====== Records supplied

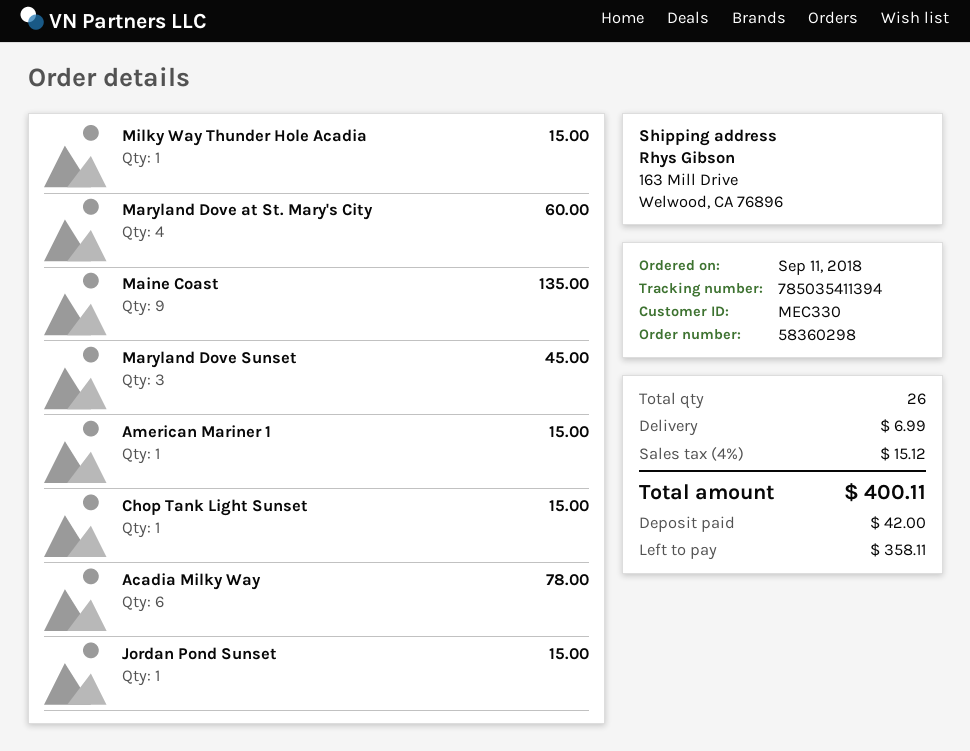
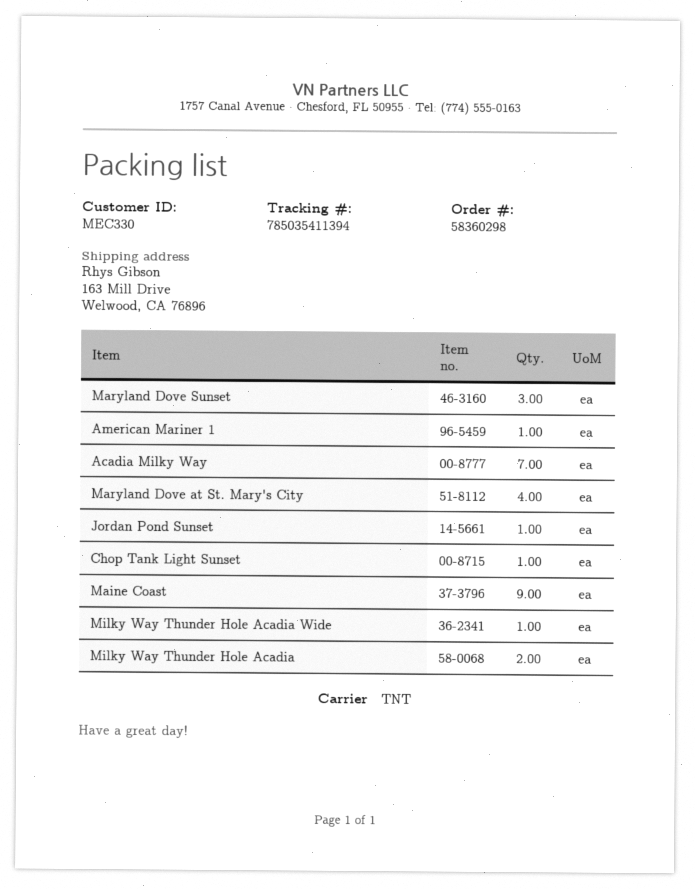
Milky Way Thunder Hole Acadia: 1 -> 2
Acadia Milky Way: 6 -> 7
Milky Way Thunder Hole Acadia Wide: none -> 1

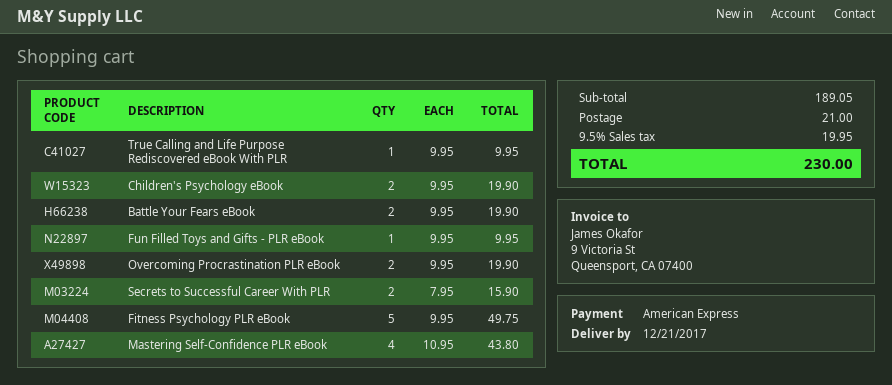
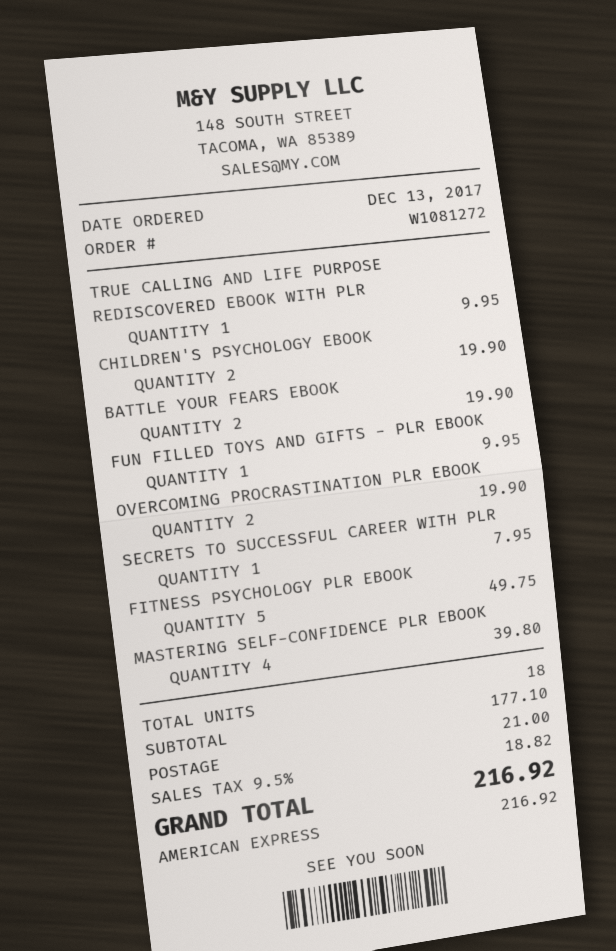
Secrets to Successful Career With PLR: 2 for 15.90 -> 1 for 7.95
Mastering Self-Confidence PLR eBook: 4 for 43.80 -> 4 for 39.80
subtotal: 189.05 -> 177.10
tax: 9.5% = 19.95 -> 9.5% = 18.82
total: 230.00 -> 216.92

============
====== Records supplied

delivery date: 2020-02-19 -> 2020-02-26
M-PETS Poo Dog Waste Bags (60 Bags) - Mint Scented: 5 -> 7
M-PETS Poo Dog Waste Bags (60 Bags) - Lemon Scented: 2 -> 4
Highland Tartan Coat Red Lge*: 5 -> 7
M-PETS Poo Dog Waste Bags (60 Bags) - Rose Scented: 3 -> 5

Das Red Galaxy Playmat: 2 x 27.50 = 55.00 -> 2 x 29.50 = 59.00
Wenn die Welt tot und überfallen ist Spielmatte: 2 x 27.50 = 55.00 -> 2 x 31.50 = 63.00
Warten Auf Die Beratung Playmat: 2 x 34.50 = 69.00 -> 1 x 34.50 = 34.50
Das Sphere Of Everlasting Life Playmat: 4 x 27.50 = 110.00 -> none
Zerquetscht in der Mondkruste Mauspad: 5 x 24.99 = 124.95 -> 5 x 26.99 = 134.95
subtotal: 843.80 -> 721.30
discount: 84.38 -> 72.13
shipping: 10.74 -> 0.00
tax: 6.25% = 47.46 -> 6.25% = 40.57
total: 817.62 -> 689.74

============
====== Records supplied

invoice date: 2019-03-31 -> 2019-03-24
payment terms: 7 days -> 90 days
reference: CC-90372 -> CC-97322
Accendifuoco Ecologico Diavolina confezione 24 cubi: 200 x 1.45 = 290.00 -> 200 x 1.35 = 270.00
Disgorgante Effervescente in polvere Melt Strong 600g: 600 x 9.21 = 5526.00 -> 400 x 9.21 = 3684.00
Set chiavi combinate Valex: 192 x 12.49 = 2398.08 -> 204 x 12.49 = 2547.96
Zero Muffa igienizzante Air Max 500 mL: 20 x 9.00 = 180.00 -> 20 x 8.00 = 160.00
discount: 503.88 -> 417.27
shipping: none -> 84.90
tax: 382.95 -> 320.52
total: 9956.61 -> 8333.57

============

▸ Prompt: Looking at the listing above, which lines hold "none"? Copy every such line.

▸ Answer for the task:
Milky Way Thunder Hole Acadia Wide: none -> 1
Das Sphere Of Everlasting Life Playmat: 4 x 27.50 = 110.00 -> none
shipping: none -> 84.90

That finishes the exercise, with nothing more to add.